Supervised influence: when AI models our laws
Oscar Kavanagh
Product Strategist - AI Alignment & Investment @ Peru Consulting | Responsible AI @ University of Cambridge
Big tech remains hell-bent on celebrating an AI revolution that has yet to fully manifest [1][2][3]. Everyday, consumers are pummeled with promotion for generative tools [4][5]. While AI may offer coherent potential for the future, the industry’s biggest bulls have churned out an over-served market complete with skyrocketing valuations and eye-watering sums spent on AI products. Whatever the future holds, right now, we’re in a hype cycle. Bubbles carry their own repercussions down the road, but one very real disaster is here and notably absent from the public discourse: weaponized lobbying.
Part 1 of 2 stories. "Big Tech votes to own its destiny" (part 2) is featured below this article.
Technology companies have been market makers for years, and the AI inflection has only amplified their influence to volatile levels. The S&P 500 reached record highs this year, with only three companies, Microsoft, Nvidia, and Apple, accounting for roughly a third of its gains. Alongside this is a significant increase in lobbying spend. According to IssueOne, tech giants have spent $51 million in lobbying this year, a 14% increase from 2023. This may not seem enormous, but for firms like Meta, which increased spend by 29% compared to 2023, that’s a whole new brigade of anti-regulation lawyers just for the United States.
Don't touch our stuff
This expense is to fight legislation like the Kids Online Safety and Privacy Act?in US Congress (which passed 91-3 in the Senate) or the Safe and Secure Innovation for Frontier Artificial Intelligence Models Act?in California (considered a modest mandate to avoid “critical harm”) [6].
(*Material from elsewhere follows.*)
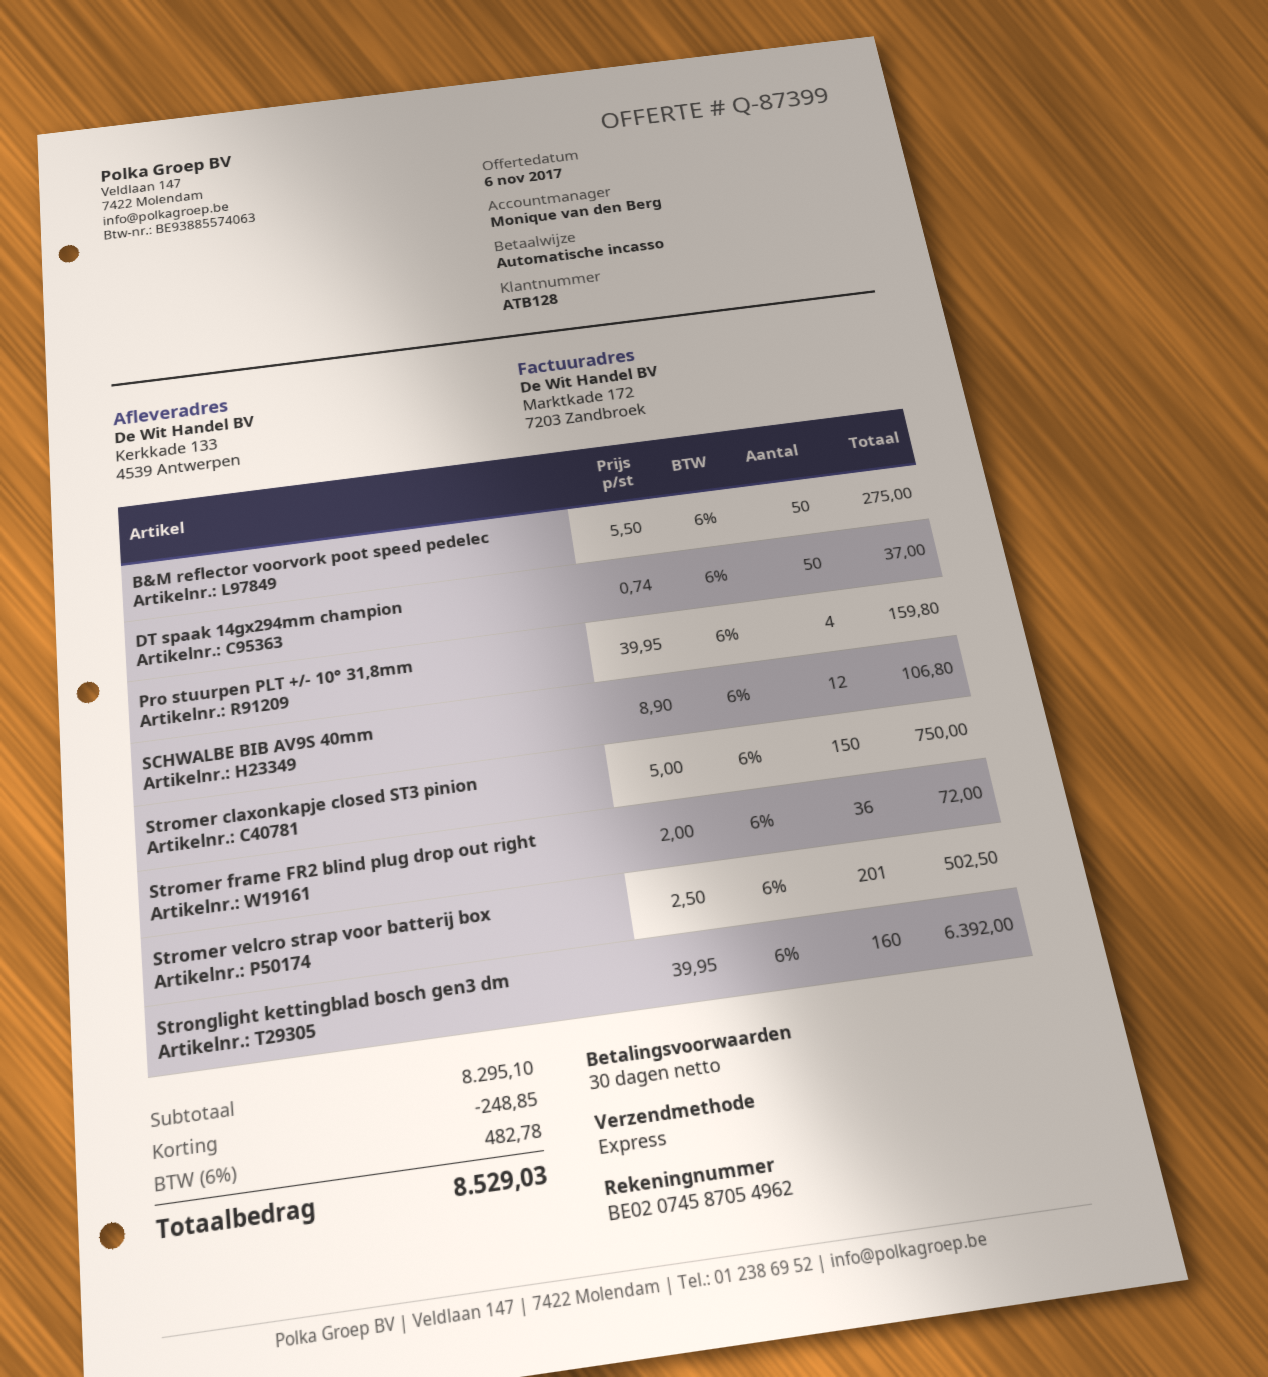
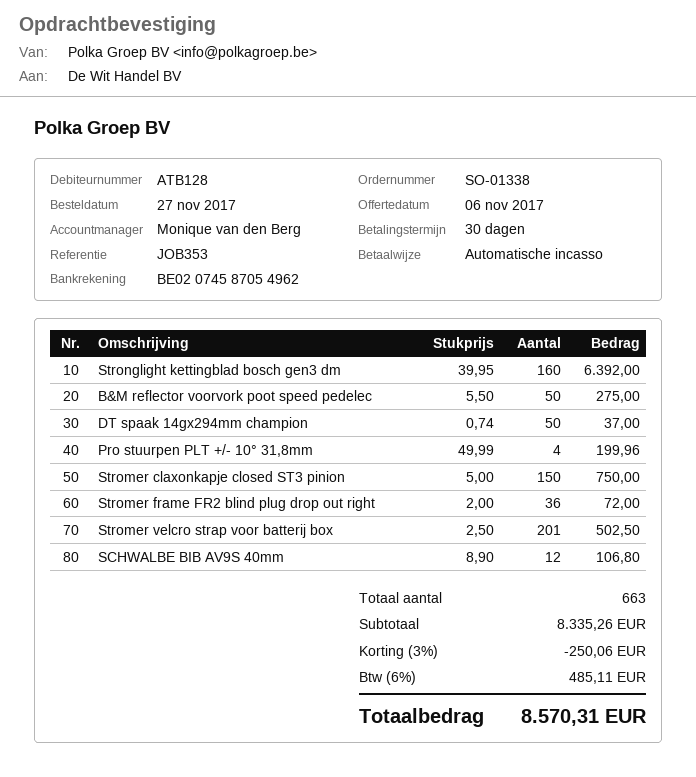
Pro stuurpen PLT +/- 10° 31,8mm: 4 x 39.95 = 159.80 -> 4 x 49.99 = 199.96
subtotal: 8295.10 -> 8335.26
discount: 248.85 -> 250.06
tax: 6% = 482.78 -> 6% = 485.11
total: 8529.03 -> 8570.31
It is also to tussle with regulators in the EU deploying the General Data Protection Regulation (GDPR) privacy enforcement and EU AI Act development laws. In dissent of measures to initiate privacy, public safety, and developer guardrails around an undeniably latent technology, ‘stifling innovation’ is the rallying argument of tech leaders. “Europe has become less competitive and less innovative compared to other regions and it now risks falling further behind in the AI era,” says Mark Zuckerberg in an open letter signed by several tech CEOs asking for less ‘fragmented’ regulation.
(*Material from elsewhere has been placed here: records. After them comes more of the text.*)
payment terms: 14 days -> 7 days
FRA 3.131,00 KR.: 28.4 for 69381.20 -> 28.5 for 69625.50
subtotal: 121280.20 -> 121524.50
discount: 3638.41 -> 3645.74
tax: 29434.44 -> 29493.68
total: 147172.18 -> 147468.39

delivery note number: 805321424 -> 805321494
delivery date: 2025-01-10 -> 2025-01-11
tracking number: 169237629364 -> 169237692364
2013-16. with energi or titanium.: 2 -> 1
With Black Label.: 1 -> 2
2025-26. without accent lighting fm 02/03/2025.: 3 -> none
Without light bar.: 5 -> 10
Fragmentation is defined in this letter as inconsistent and unpredictable, which the author of this article would argue is wordplay marketing genius on par with popularizing the term ‘hallucinations’ to describe illogical goop created by model confabulations. Much like the alignment problem engineers behind this letter confront developing their own AI systems, insisting upon fully actualized and invariable parameters is a senseless approach. Protective regulation has to start somewhere.
A game of definitions
Big tech’s dismissive stance on regulation is a present danger. This attitude is often reflected by anti-regulation lobbyists skilled at spreading sweeping definitions of innovation, framing it as a force that democratizes fundamental rights, like free speech.
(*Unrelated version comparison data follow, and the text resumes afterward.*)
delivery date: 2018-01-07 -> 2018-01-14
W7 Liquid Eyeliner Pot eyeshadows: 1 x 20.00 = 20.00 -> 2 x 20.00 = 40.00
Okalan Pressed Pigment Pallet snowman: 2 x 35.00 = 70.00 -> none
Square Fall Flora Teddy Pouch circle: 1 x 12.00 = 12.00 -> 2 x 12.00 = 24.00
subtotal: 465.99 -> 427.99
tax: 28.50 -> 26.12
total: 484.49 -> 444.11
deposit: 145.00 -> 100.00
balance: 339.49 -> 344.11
Daniel Leufer, who appeared in our podcast The Good Robot episode "The EU AI Act part 1", has seen this performance hands-on:
“I think [innovation is] used in two different ways that are not mutually compatible. It has a very neutral meaning, which is just ‘something new’. And then it has a more loaded meaning, which is ‘something new that's good’. And often industry will say, “we need more innovation”. But do we need innovation in chemical weapons? Do we need innovations in ways to undermine people's rights, etc.? Or do we need socially beneficial innovation? I find that if you listen to anti-regulation lobbying lines, et cetera, it switches between those two meanings depending on what's convenient. So I often like to say to them you need to pin down what you mean here. Are you using the word innovation in a value-laden way?” - Daniel Leufer
Animosity may be expected between regulators and technologists, but indifference to the details that enable mutual consideration shows something darker. It appears that AI leaders are not merely determined to remove guard rails; they portray an active refusal to take part in the collaborative system meant to protect its users. This is also demonstrated in the enactment of policy. During the EU AI Act's formation, industry lobbyers argued for a transparency loophole in the passing of an amendment to the Act’s foundational risk Article 6 from Section 1. This article codified that potentially high-risk systems must be subject to distinct transparency requirements and responsible development practices. However, the loophole stipulation added that “A provider who considers that an AI system referred to in?Annex III?is not high-risk shall document its assessment before that system.” The amendment, which passed to the astonishment of Daniel and his colleague Caterina Rodelli, effectively permitted developers in the high-risk category to “decide whether you pose a risk” (Daniel Leufer).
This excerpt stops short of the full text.